From the data below, retype exactly the lines starting with the one that contains "6 que promueva, con" and ending with the one that contains "alentar la colaboración", both included.

--- SOURCE MATERIAL ---

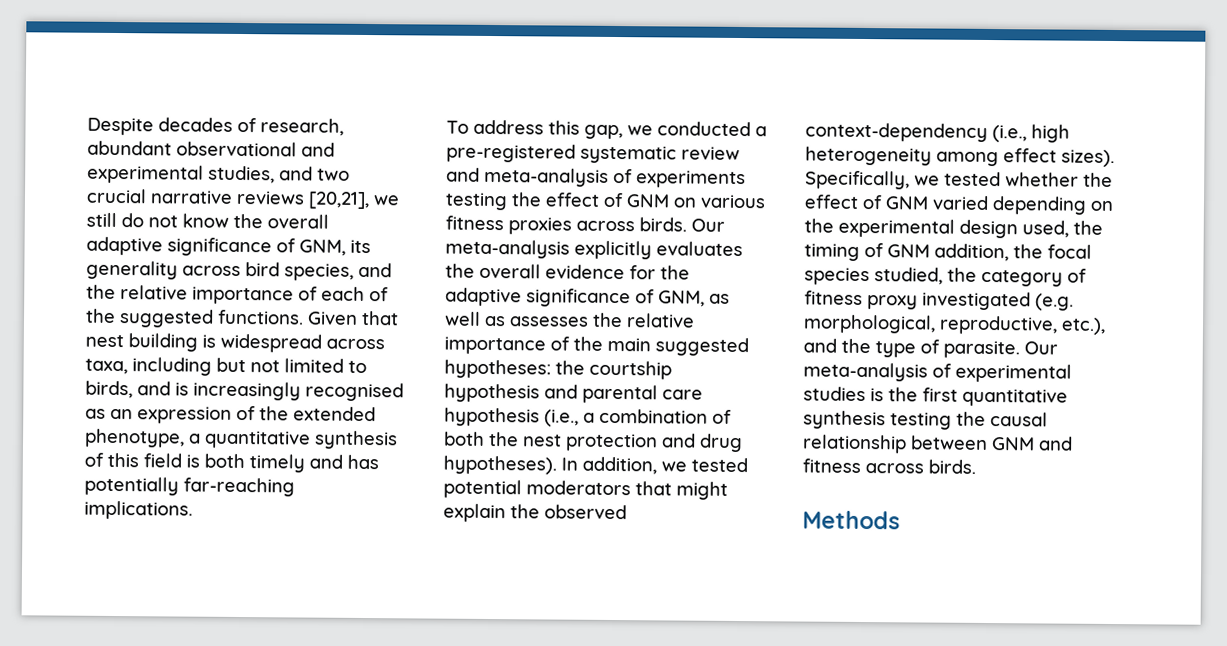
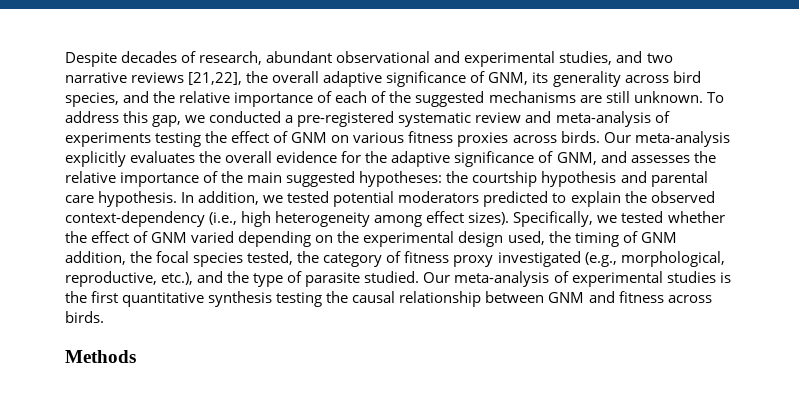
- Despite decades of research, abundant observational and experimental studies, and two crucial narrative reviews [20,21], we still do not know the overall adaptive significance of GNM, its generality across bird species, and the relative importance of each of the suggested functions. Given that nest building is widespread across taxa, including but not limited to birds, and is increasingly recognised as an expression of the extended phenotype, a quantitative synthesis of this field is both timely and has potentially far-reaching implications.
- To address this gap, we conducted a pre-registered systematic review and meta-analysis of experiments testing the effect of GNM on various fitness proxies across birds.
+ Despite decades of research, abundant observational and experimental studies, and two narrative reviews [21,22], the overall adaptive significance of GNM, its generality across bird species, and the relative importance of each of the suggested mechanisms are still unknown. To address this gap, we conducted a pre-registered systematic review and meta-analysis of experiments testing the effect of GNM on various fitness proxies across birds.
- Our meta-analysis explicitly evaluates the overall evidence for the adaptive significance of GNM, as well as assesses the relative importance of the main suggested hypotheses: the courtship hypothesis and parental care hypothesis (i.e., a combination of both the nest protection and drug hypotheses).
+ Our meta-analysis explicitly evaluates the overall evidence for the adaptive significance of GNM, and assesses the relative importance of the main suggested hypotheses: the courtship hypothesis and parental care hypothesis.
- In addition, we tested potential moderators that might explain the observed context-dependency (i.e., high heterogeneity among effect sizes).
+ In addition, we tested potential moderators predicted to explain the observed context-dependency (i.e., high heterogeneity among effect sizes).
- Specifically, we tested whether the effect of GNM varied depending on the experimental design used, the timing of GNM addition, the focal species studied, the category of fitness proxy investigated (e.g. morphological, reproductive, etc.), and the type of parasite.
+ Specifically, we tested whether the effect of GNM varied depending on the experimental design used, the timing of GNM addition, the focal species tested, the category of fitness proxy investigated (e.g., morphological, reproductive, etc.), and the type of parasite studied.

---
--- SOURCE MATERIAL ---

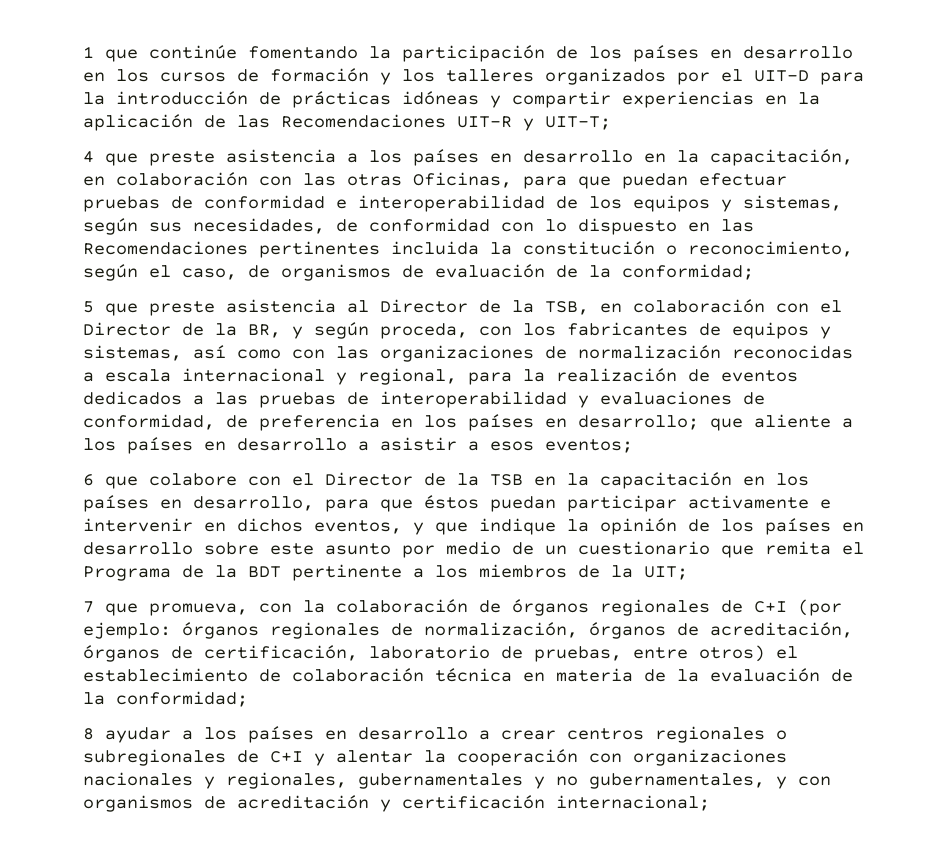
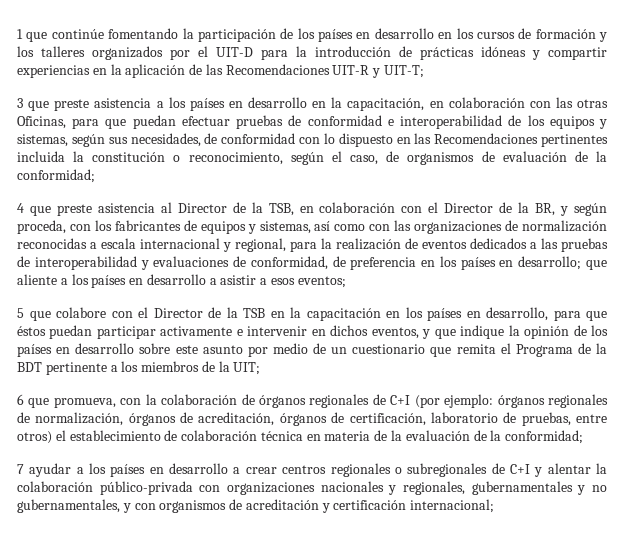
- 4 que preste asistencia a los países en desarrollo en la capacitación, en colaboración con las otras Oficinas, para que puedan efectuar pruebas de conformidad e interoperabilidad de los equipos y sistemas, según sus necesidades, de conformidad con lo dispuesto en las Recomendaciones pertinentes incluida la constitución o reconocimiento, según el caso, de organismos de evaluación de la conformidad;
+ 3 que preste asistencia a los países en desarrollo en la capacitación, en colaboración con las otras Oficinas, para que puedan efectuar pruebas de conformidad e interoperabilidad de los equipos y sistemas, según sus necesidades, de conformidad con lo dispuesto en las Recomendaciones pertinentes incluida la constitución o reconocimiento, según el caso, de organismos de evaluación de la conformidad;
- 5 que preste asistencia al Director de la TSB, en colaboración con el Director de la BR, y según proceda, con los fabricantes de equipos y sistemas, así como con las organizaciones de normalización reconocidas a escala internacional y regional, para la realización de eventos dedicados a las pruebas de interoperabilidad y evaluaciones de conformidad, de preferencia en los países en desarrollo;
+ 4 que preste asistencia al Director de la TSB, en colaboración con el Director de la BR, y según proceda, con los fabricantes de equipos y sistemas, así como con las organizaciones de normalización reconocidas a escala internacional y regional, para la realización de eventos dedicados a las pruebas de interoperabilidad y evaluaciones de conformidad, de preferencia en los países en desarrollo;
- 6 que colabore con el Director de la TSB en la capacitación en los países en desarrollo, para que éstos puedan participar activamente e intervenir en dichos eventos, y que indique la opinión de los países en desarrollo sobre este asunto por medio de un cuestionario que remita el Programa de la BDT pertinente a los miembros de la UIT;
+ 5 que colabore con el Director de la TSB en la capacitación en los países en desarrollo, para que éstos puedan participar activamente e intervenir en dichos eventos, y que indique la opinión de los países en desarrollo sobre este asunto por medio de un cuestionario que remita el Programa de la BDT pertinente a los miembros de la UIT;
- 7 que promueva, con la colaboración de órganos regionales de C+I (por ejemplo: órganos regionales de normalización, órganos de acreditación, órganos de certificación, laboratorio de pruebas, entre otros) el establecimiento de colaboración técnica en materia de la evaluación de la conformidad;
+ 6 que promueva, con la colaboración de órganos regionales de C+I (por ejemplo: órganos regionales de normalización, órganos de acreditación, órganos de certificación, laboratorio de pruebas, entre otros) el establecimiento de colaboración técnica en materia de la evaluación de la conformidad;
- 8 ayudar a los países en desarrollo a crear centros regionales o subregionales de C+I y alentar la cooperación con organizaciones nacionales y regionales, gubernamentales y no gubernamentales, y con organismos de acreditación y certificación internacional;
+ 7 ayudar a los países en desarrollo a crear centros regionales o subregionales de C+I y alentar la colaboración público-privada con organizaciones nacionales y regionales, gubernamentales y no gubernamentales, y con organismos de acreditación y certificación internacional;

---

- **WRITTEN ANSWER**
+ 6 que promueva, con la colaboración de órganos regionales de C+I (por ejemplo: órganos regionales de normalización, órganos de acreditación, órganos de certificación, laboratorio de pruebas, entre otros) el establecimiento de colaboración técnica en materia de la evaluación de la conformidad;
- 8 ayudar a los países en desarrollo a crear centros regionales o subregionales de C+I y alentar la cooperación con organizaciones nacionales y regionales, gubernamentales y no gubernamentales, y con organismos de acreditación y certificación internacional;
+ 7 ayudar a los países en desarrollo a crear centros regionales o subregionales de C+I y alentar la colaboración público-privada con organizaciones nacionales y regionales, gubernamentales y no gubernamentales, y con organismos de acreditación y certificación internacional;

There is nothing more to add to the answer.